Bupa offer health checks as an example
https://www.bupa.co.uk/health/health-assessments/be-ahead
As do Nuffield, £839 for the full works
https://www.nuffieldhealth.com/heal...-assessment?gaCampaign=healthassessment_tiles


----------



## oldwheels (5 Jun 2022)

Just ask your GP tho' it will not be soon if they agree. I was referred for a routine heart check [ aortic stenosis actually] 12 weeks ago but nothin yet and probably a while yet.
I also get bloods done routinely every 12 weeks for whatever they think is needed at the time.


----------



## PaulSB (5 Jun 2022)

Red17 said:


> It's often advised that us oldies get a heart check before any particular big jump in excercise. Any ideas if this is something you can arrange via your GP or is it best to go private?
> 
> Have tried to Google but can't find the answer



What's a "heart check"? Surely you're either fit or not?

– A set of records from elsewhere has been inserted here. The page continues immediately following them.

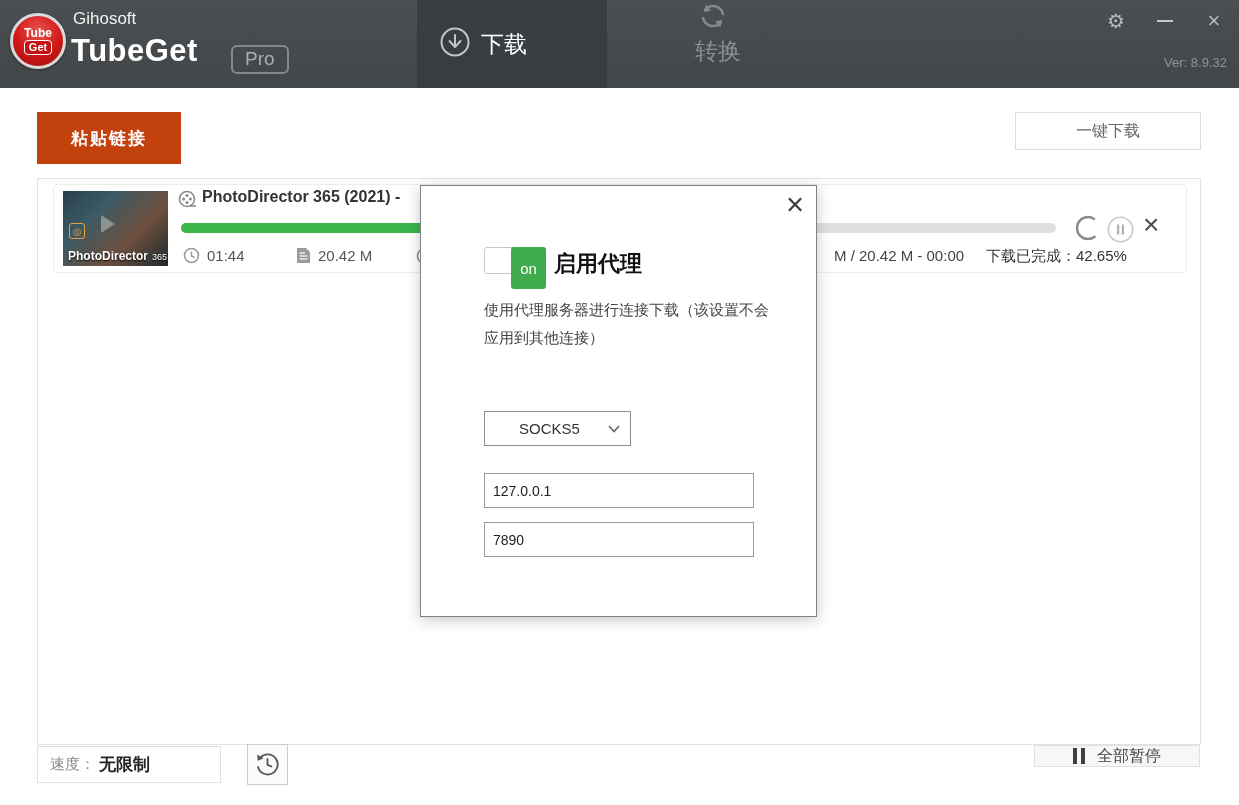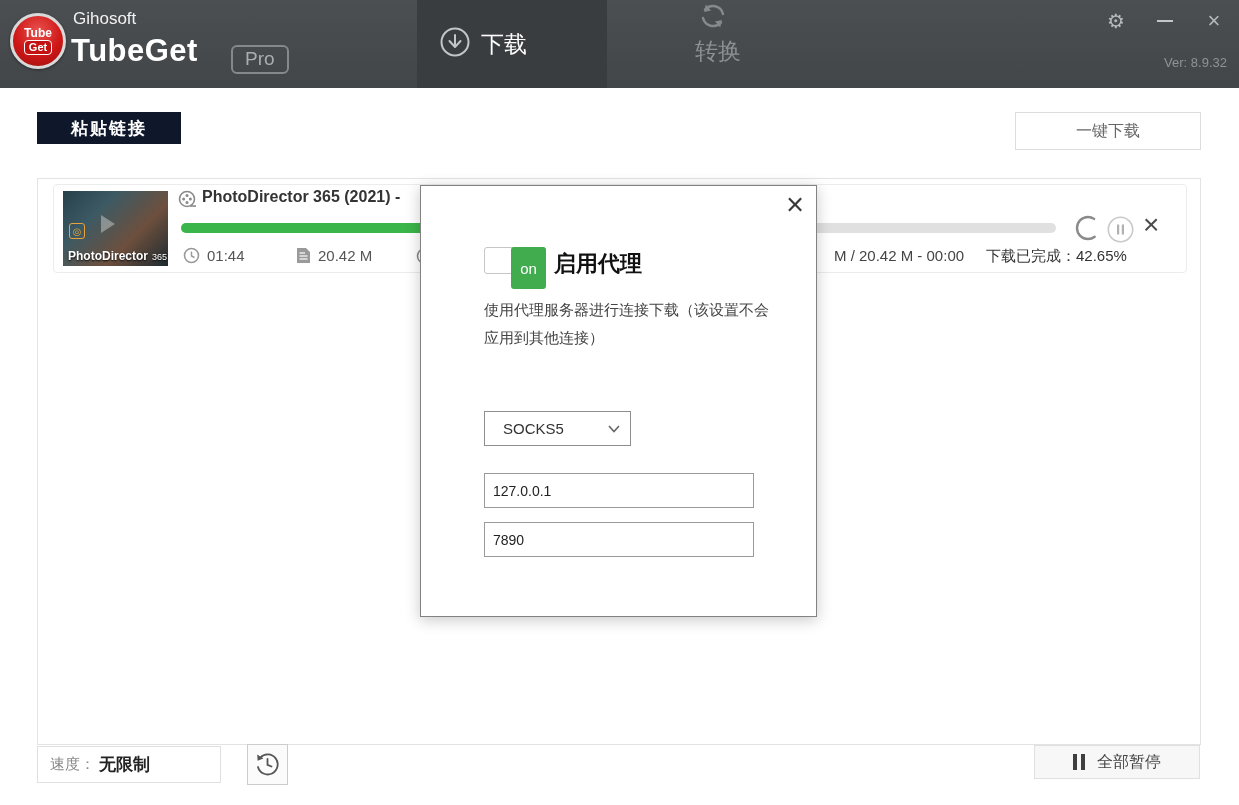"粘贴链接" .paste-btn { background: #0f172a -> #c2410c; height: 32px -> 52px }
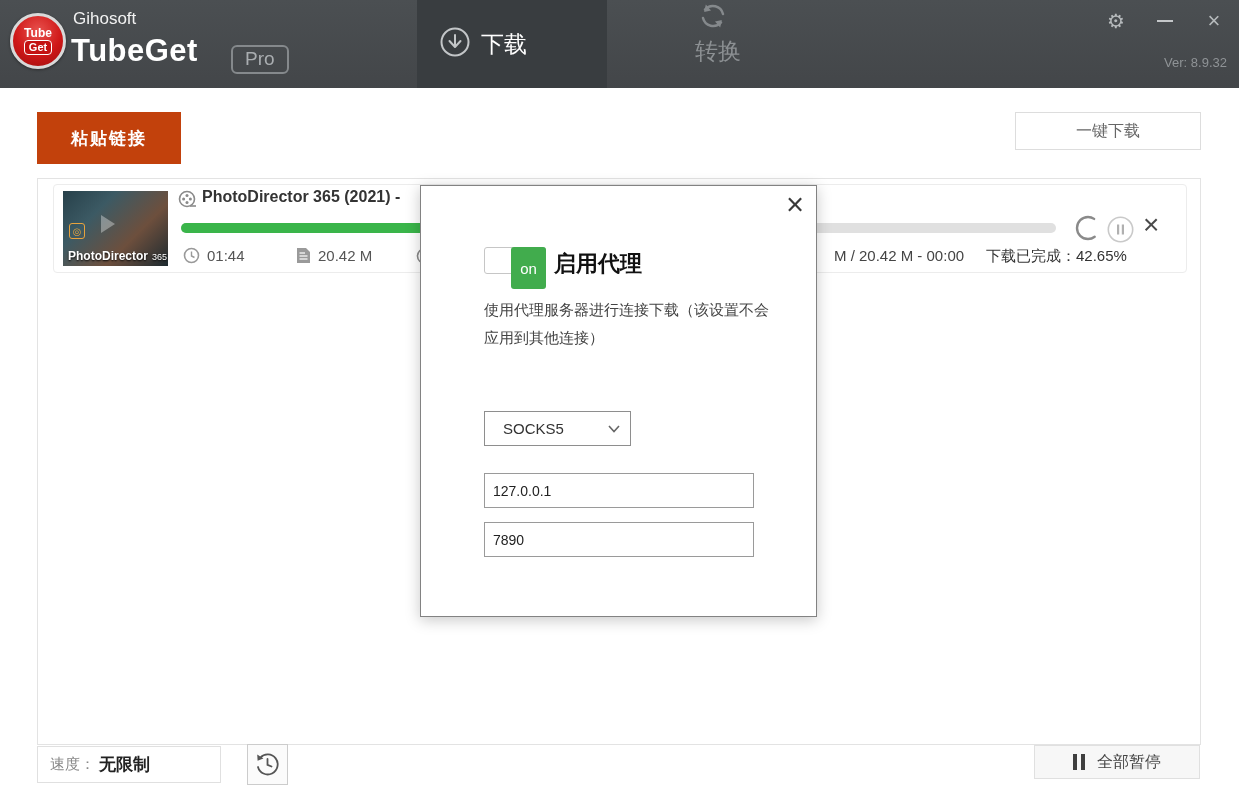"SOCKS5" .proxy-select { padding-left: 18px -> 34px }
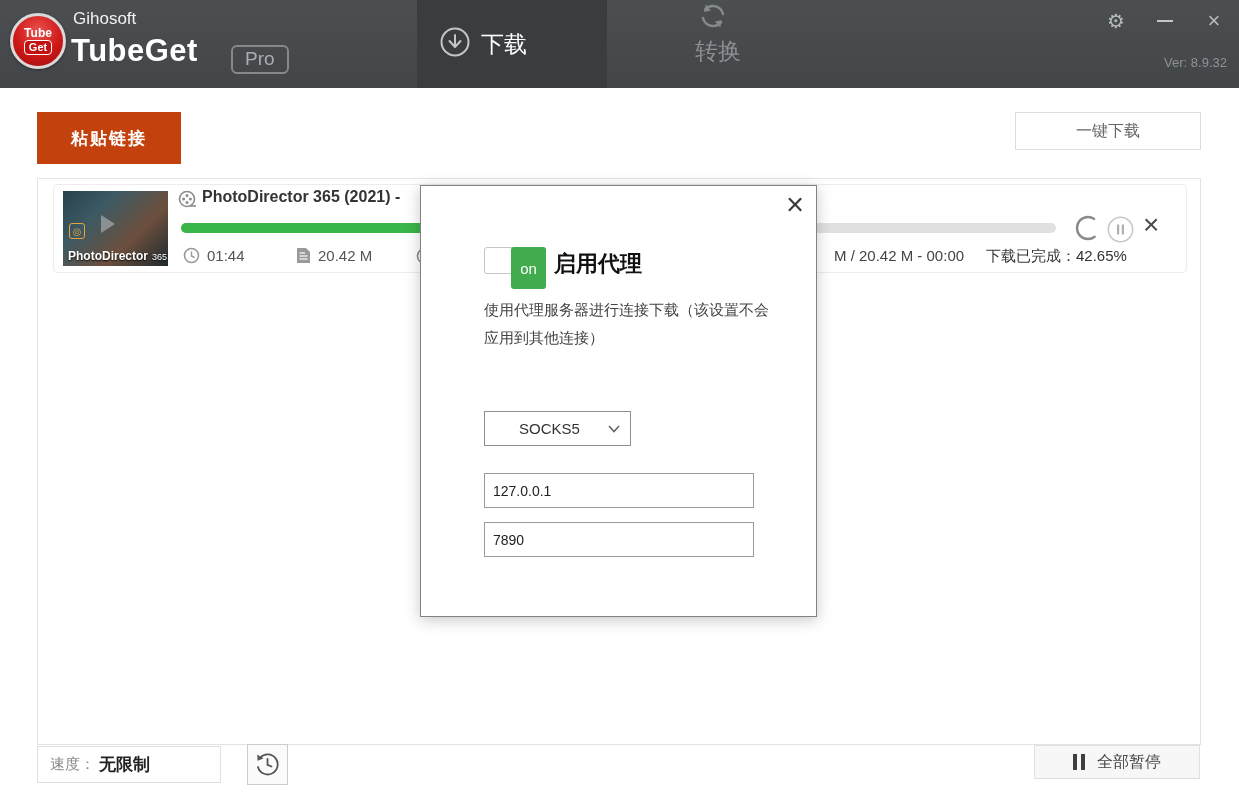"全部暂停" .pauseall-btn { height: 34px -> 22px }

If you're an "oldie" presumably you get an annual health check. I'm 67 and have done this for +/- 10 years.


----------



## Arrowfoot (5 Jun 2022)

Blood test does a lot of things but it does not show physical defects of the heart. An ECG detects abnormal heart rhythms while Echocardiogram (ultrasound) shows the image of the heart as blood flows thru. The first is done by a nurse and the doctors reads it while the second is done by a consultant and you can see the image as he manipulates the devices to see the heart from various angles. If you can afford it, go private as NHS is unlikely to refer unless you have an existing condition or your blood tests is out of whack or the GP can hear irregularities with his stethoscope. If you are going via NHS, at least tell the doctor that you are stepping into some rigorous exercise and like an ECG done which is quite fast. He might put you on a treadmill. 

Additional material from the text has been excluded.